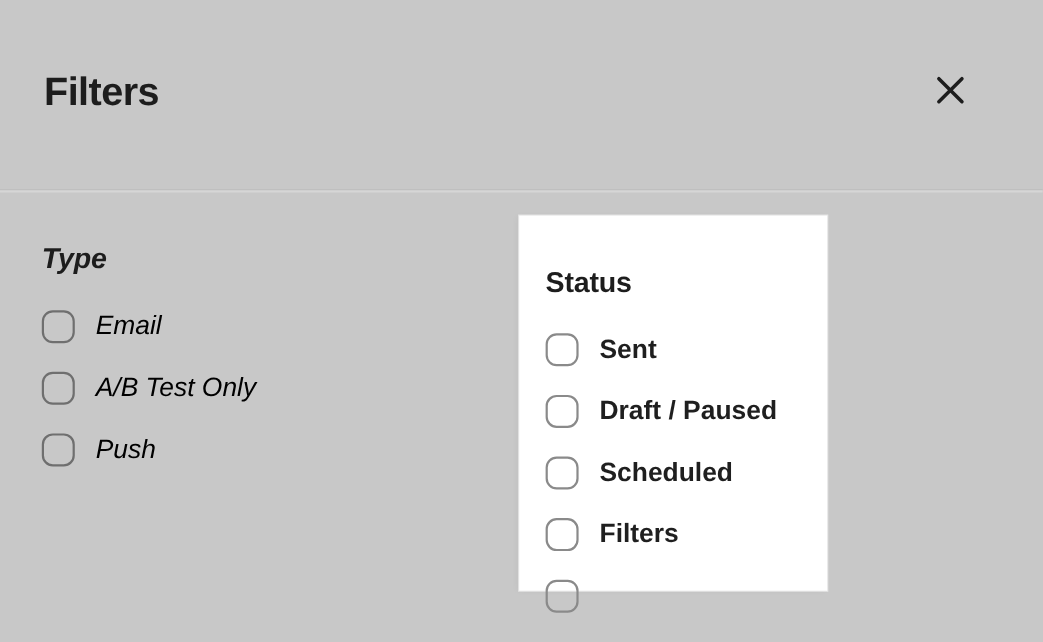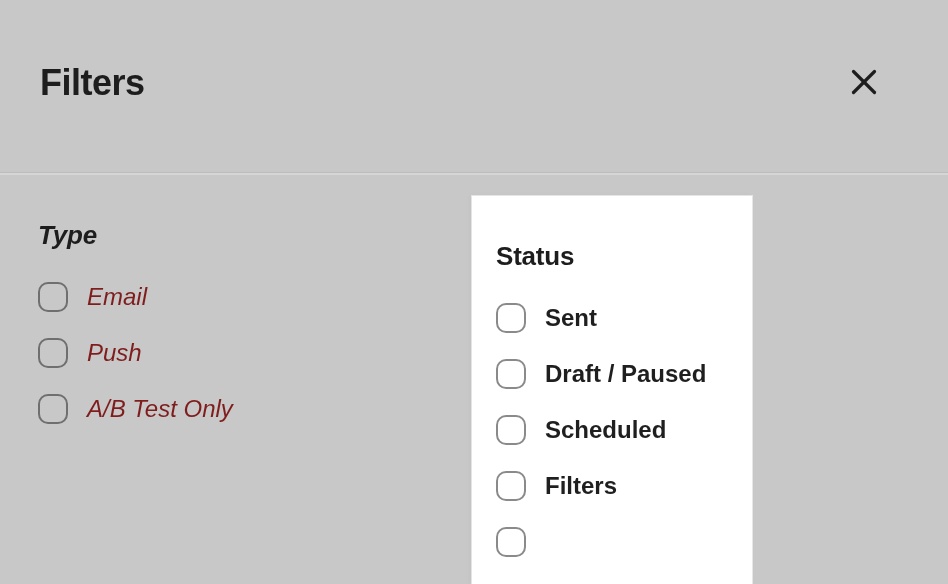"Status" .status-card { height: 388px -> 341px }
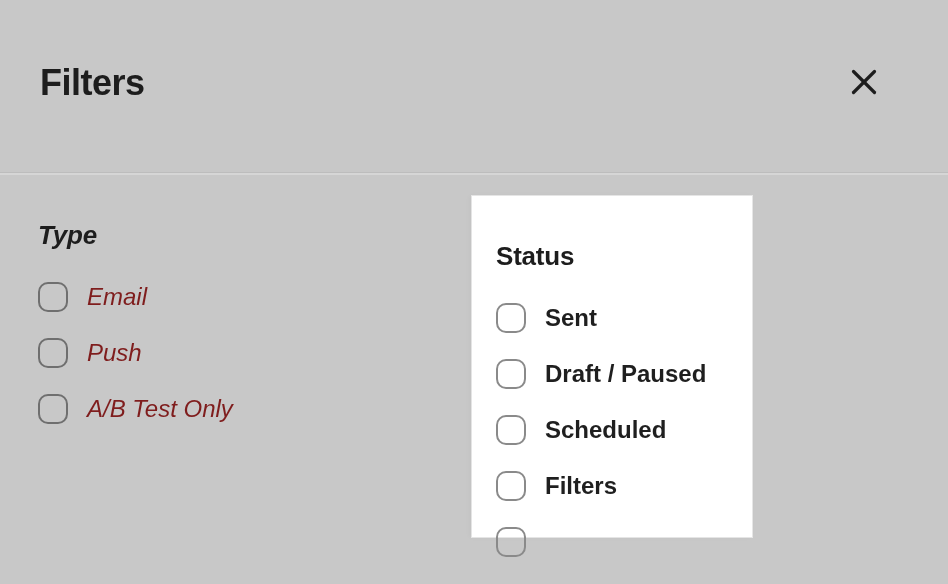"Email" .option-label { color: #7f1d1d -> #000000 }
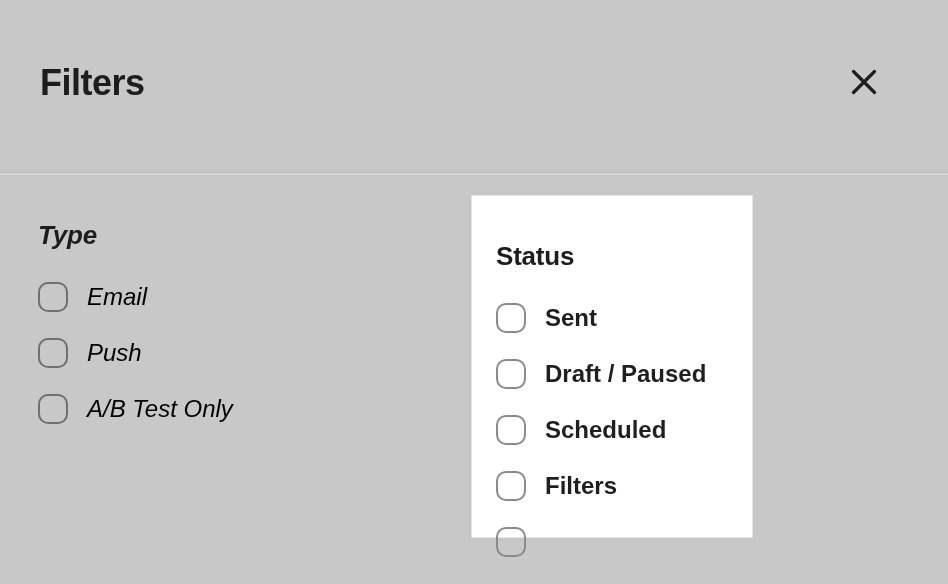"Push" li.option-row { order: before "A/B Test Only" -> after "A/B Test Only" }
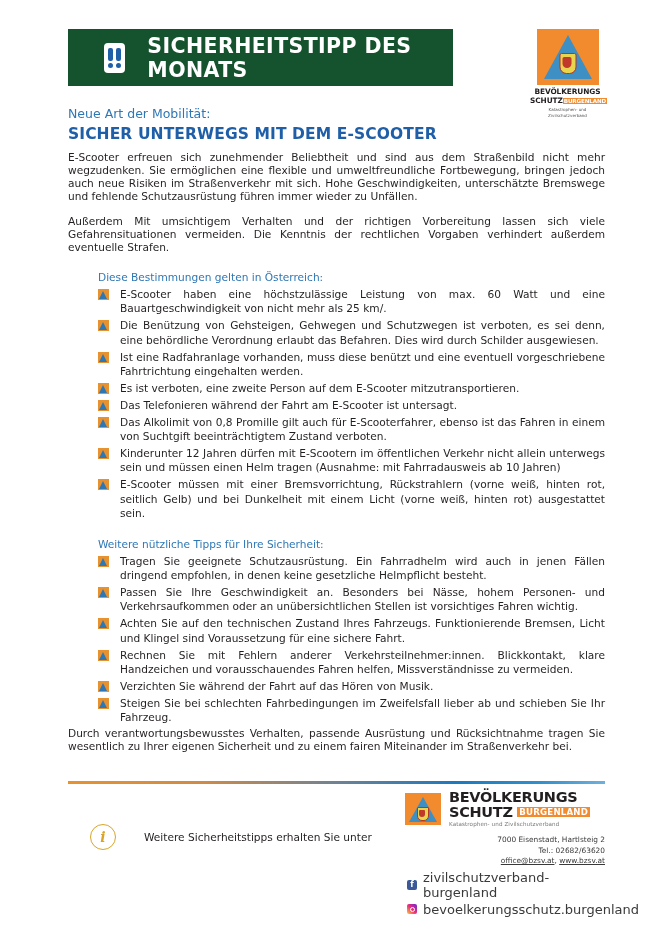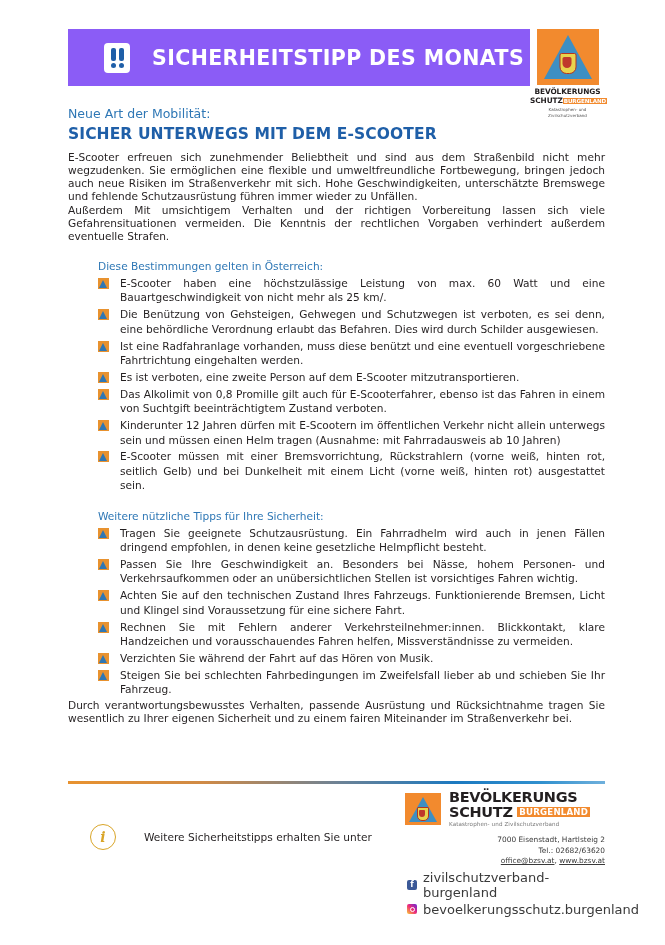"SICHERHEITSTIPP DES MONATS" .header-bar { background: #8b5cf6 -> #14532d; width: 462px -> 385px }
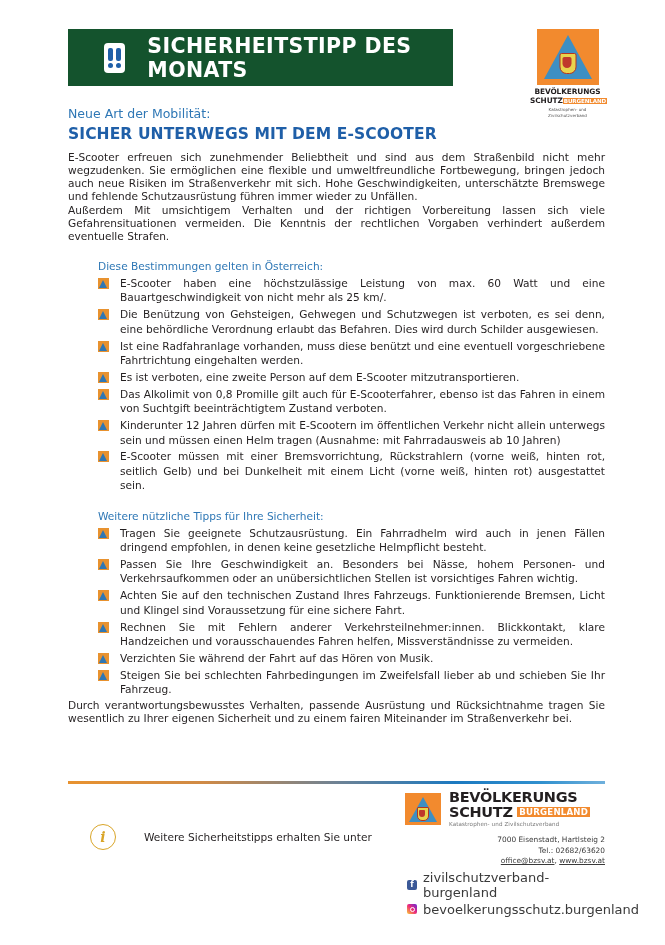"Außerdem Mit umsichtigem Verhalten und" p.body + p.body { margin-top: 1px -> 12px }
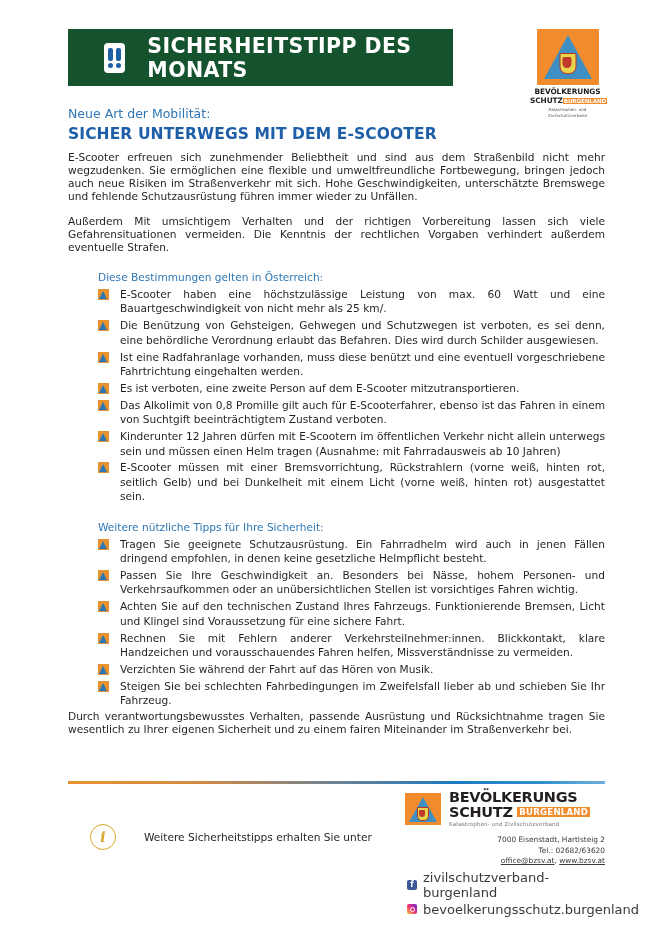"Das Telefonieren während der Fahrt" li { html: none -> <li><span></span><span>Das Telefonieren während der Fahrt am E-Scooter ist untersagt.</span></li> }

◆ What is being asked ◆
Give back every line of the material above word for word, leaving out the pictures.

◆ Finished task ◆
"Status" .status-card { height: 388px -> 341px }
"Email" .option-label { color: #7f1d1d -> #000000 }
"Push" li.option-row { order: before "A/B Test Only" -> after "A/B Test Only" }
"SICHERHEITSTIPP DES MONATS" .header-bar { background: #8b5cf6 -> #14532d; width: 462px -> 385px }
"Außerdem Mit umsichtigem Verhalten und" p.body + p.body { margin-top: 1px -> 12px }
"Das Telefonieren während der Fahrt" li { html: none -> <li><span></span><span>Das Telefonieren während der Fahrt am E-Scooter ist untersagt.</span></li> }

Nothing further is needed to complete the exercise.